→ **What you have to do**
Every entry below is to be copied exactly as written.

→ **Records provided**
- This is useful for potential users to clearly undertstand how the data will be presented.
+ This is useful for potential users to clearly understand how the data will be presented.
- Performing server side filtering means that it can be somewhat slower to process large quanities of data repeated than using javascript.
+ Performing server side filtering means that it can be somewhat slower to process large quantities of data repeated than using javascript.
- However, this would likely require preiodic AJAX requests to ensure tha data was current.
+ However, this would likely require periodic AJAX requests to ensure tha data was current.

→ **Output below**
- This is useful for potential users to clearly undertstand how the data will be presented.
+ This is useful for potential users to clearly understand how the data will be presented.
- Performing server side filtering means that it can be somewhat slower to process large quanities of data repeated than using javascript.
+ Performing server side filtering means that it can be somewhat slower to process large quantities of data repeated than using javascript.
- However, this would likely require preiodic AJAX requests to ensure tha data was current.
+ However, this would likely require periodic AJAX requests to ensure tha data was current.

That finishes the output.